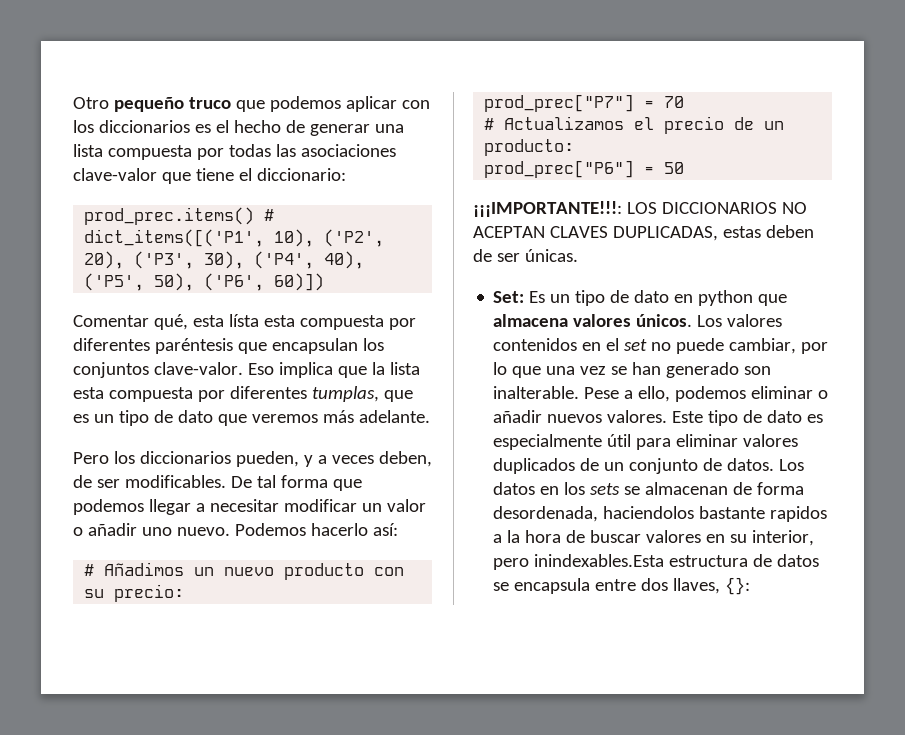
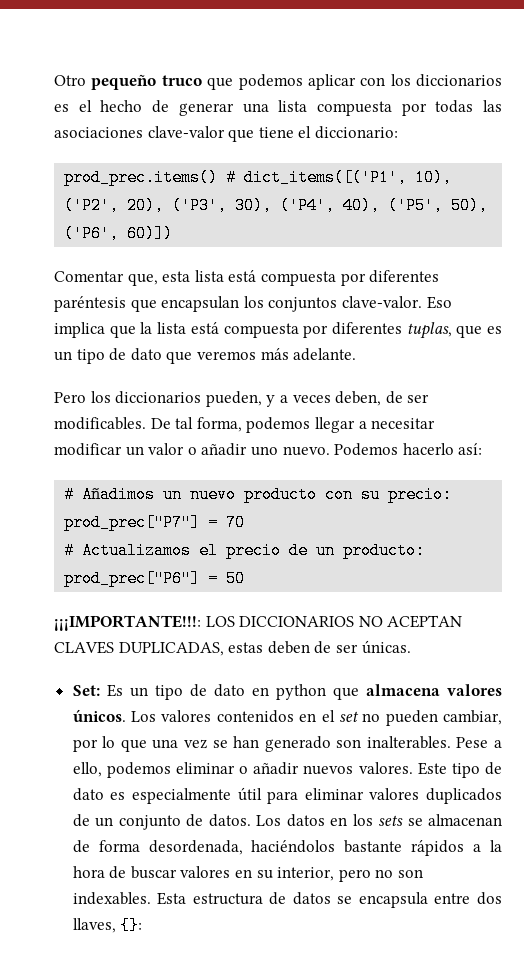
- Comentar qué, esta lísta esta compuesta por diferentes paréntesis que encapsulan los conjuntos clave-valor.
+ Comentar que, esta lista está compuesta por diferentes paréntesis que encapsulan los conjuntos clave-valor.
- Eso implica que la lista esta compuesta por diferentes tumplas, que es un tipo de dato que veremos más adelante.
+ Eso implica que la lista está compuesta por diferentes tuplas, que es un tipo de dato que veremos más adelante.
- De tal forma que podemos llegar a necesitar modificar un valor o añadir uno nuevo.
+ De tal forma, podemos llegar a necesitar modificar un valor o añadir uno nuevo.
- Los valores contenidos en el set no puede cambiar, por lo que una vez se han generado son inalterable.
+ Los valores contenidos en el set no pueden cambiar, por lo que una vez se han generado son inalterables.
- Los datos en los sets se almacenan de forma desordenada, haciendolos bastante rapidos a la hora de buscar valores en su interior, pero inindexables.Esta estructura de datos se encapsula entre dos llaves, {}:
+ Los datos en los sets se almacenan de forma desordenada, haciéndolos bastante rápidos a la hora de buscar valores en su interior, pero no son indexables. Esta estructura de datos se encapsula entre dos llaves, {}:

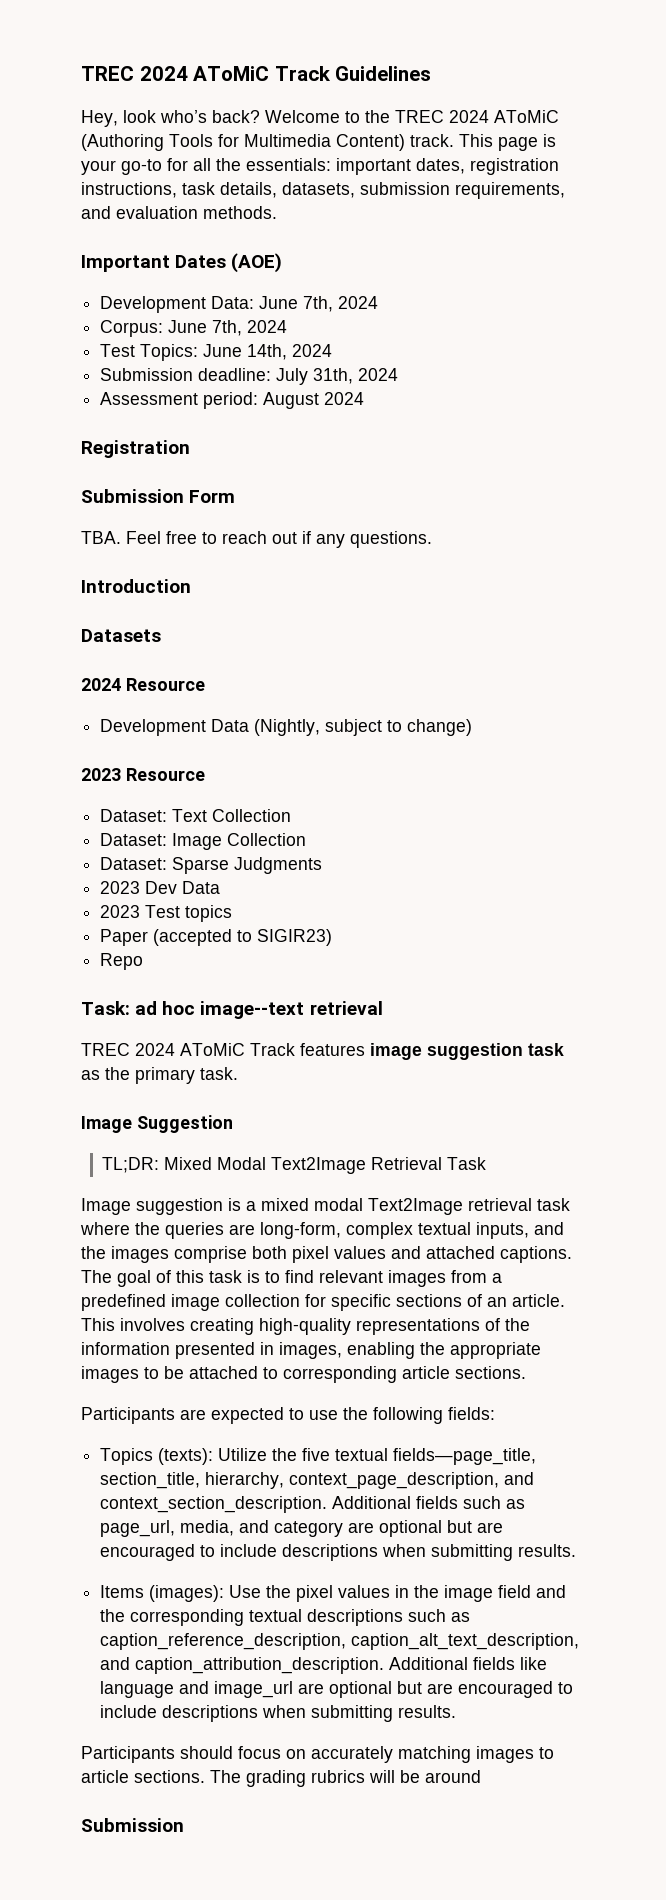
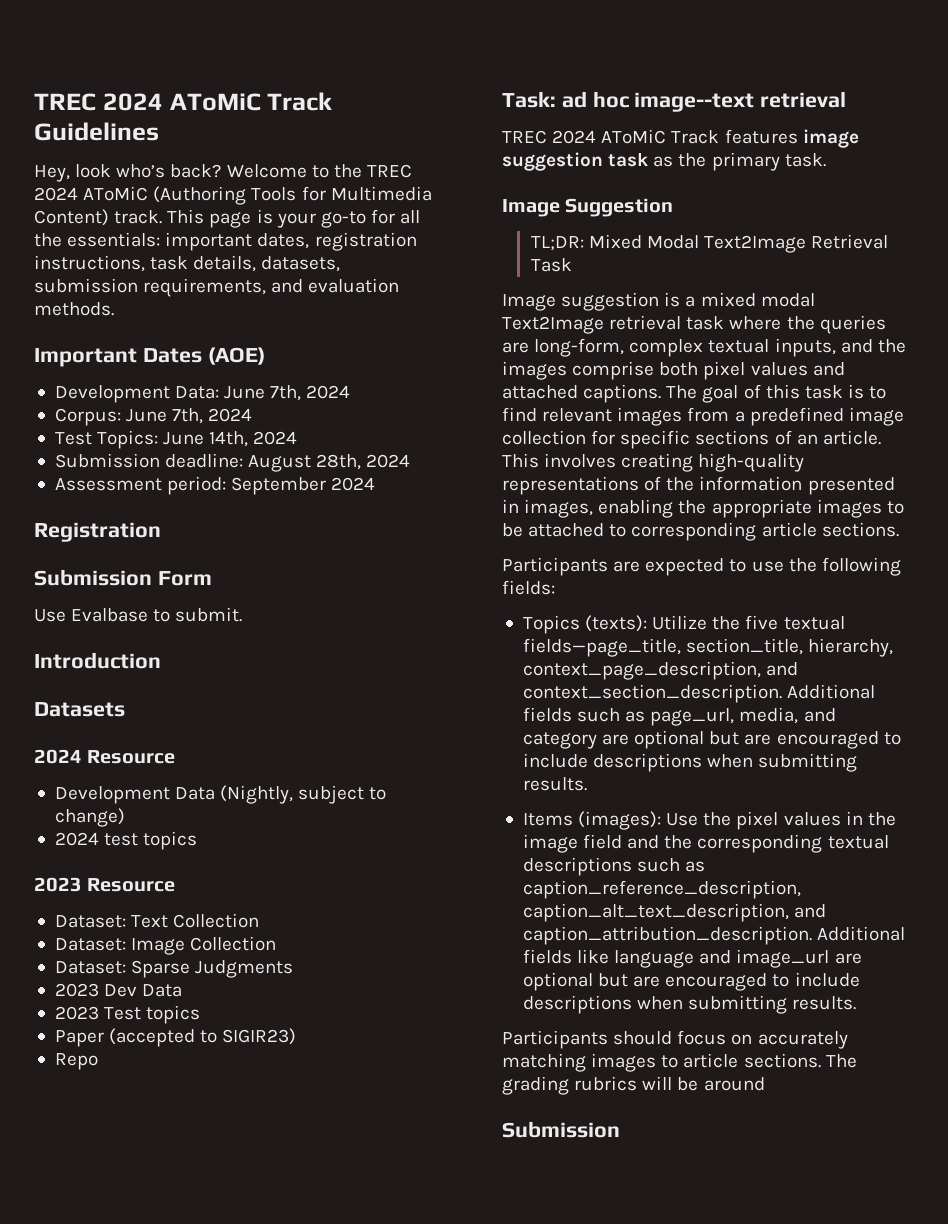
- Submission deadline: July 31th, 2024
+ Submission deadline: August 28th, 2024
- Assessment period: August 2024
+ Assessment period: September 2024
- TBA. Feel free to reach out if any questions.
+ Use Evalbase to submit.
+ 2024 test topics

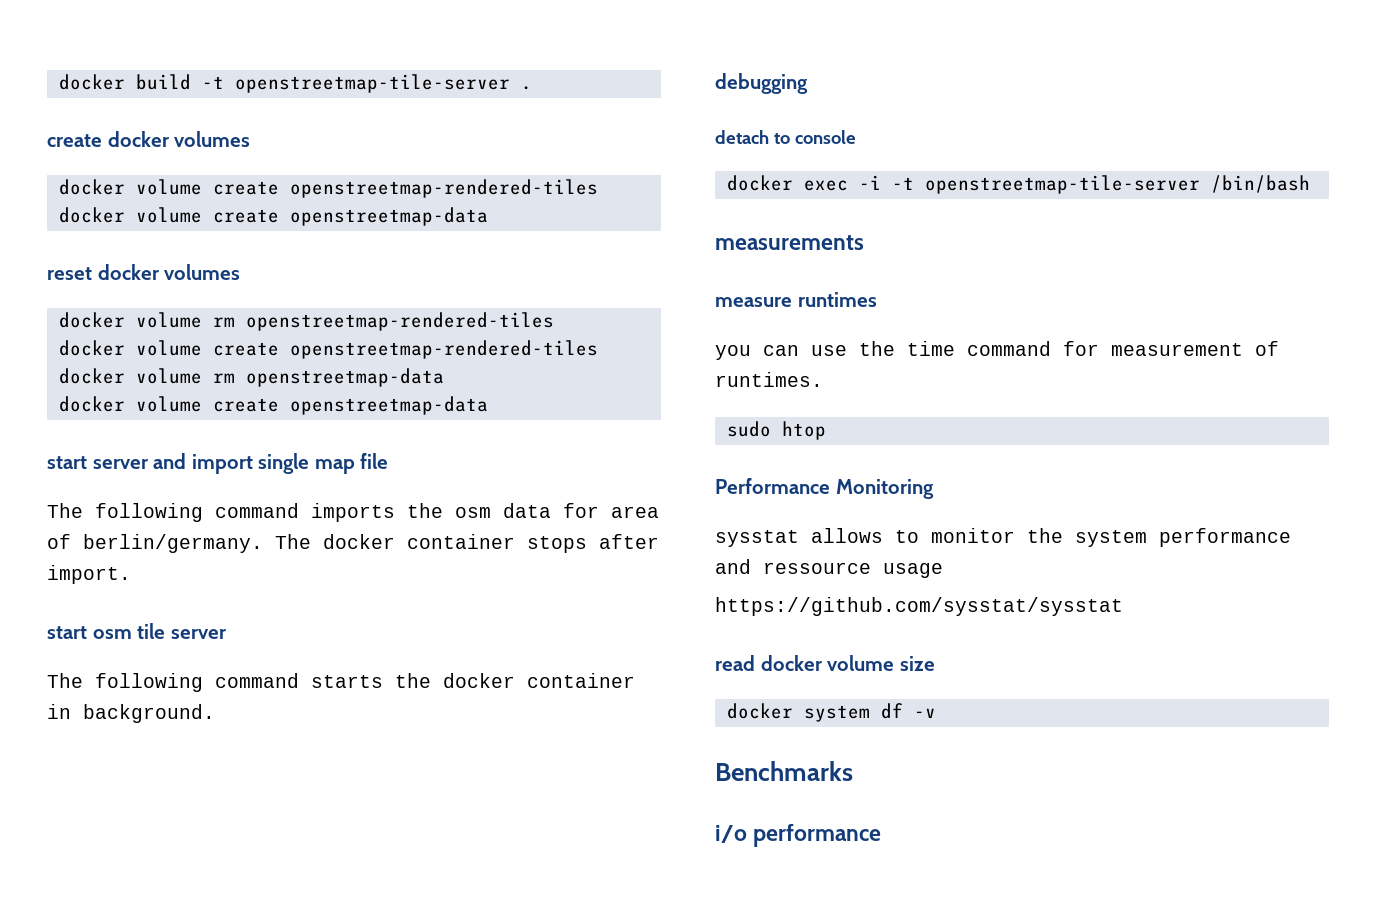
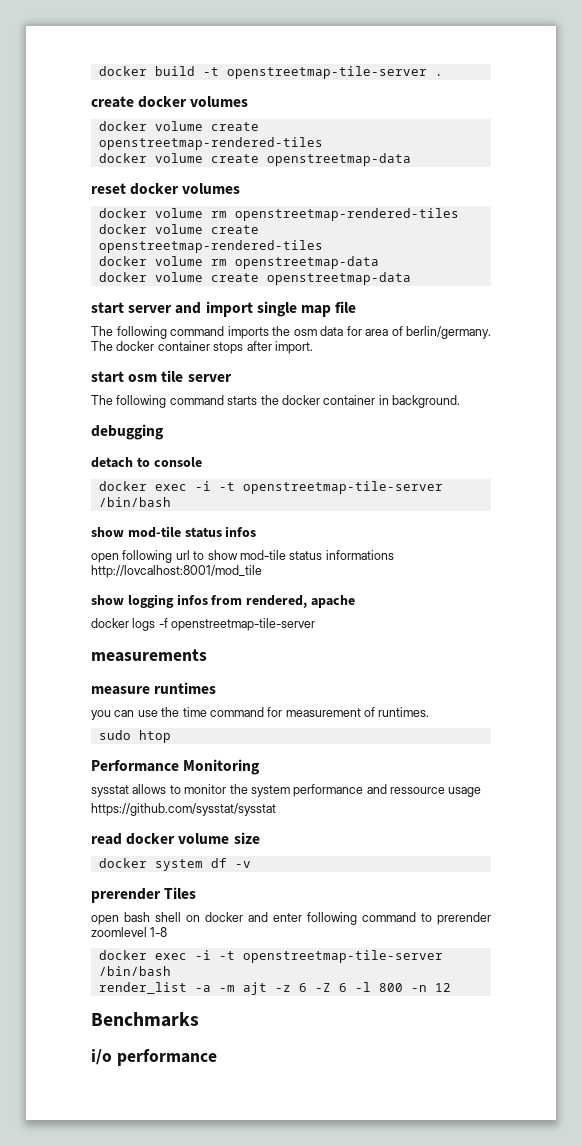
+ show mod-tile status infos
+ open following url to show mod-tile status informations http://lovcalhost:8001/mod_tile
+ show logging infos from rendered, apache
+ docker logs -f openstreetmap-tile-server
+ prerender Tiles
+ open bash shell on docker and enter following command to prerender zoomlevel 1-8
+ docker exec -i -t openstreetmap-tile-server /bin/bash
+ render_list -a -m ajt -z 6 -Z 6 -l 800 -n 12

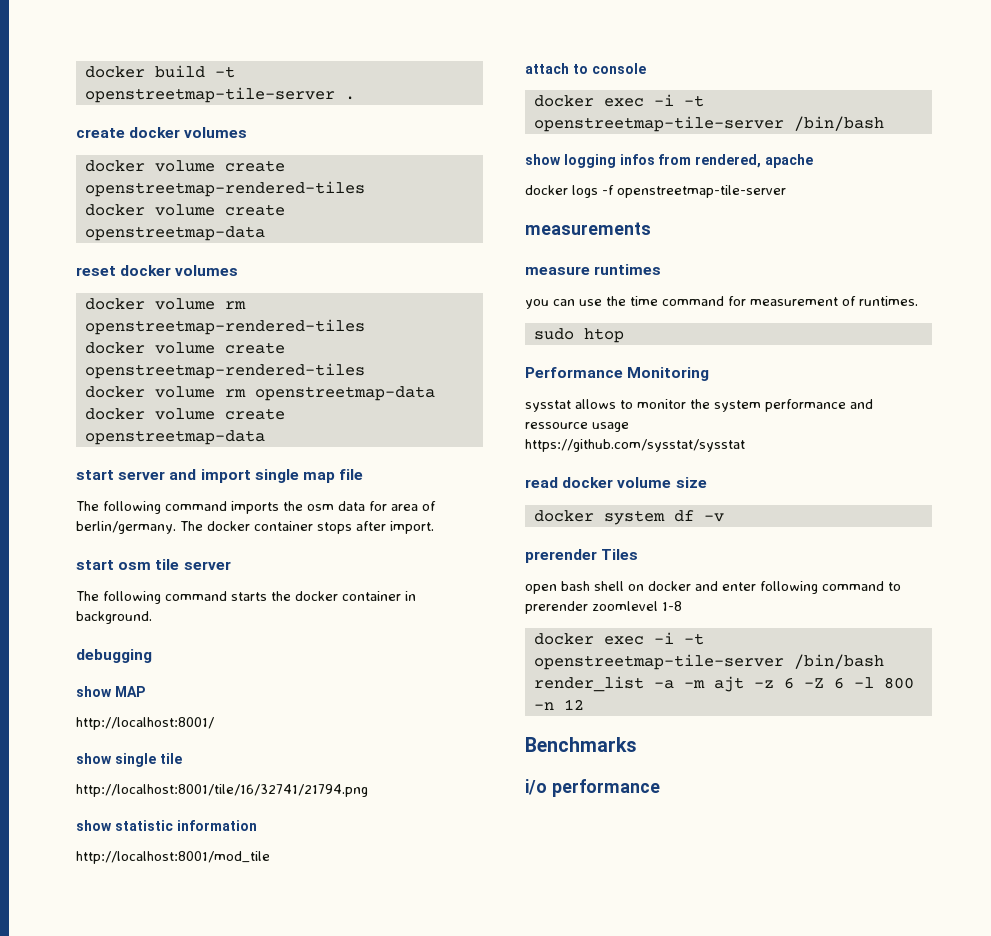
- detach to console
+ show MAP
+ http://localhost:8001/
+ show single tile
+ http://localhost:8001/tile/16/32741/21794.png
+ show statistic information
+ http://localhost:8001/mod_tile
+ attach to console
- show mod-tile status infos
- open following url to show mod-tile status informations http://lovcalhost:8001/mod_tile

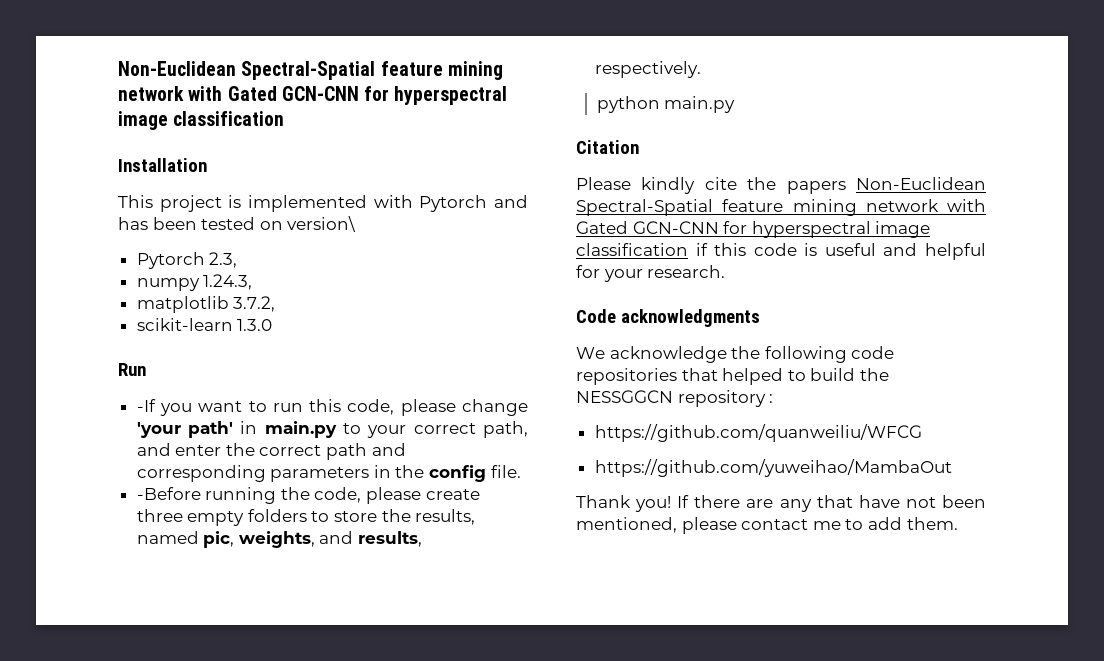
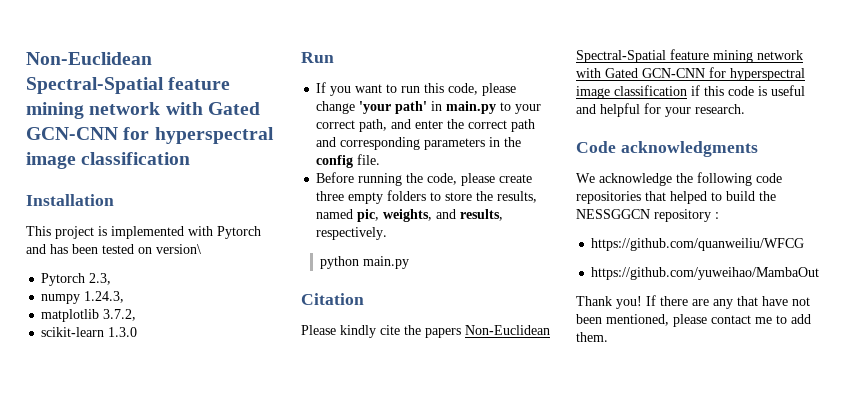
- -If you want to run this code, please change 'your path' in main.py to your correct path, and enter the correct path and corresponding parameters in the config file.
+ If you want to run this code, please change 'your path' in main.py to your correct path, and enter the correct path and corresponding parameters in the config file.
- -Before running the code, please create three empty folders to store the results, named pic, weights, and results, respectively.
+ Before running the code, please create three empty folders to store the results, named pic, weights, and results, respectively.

Exercise details: Identify each line in the entries with the word "veremos" and copy it.

Answer to this exercise:
- Eso implica que la lista esta compuesta por diferentes tumplas, que es un tipo de dato que veremos más adelante.
+ Eso implica que la lista está compuesta por diferentes tuplas, que es un tipo de dato que veremos más adelante.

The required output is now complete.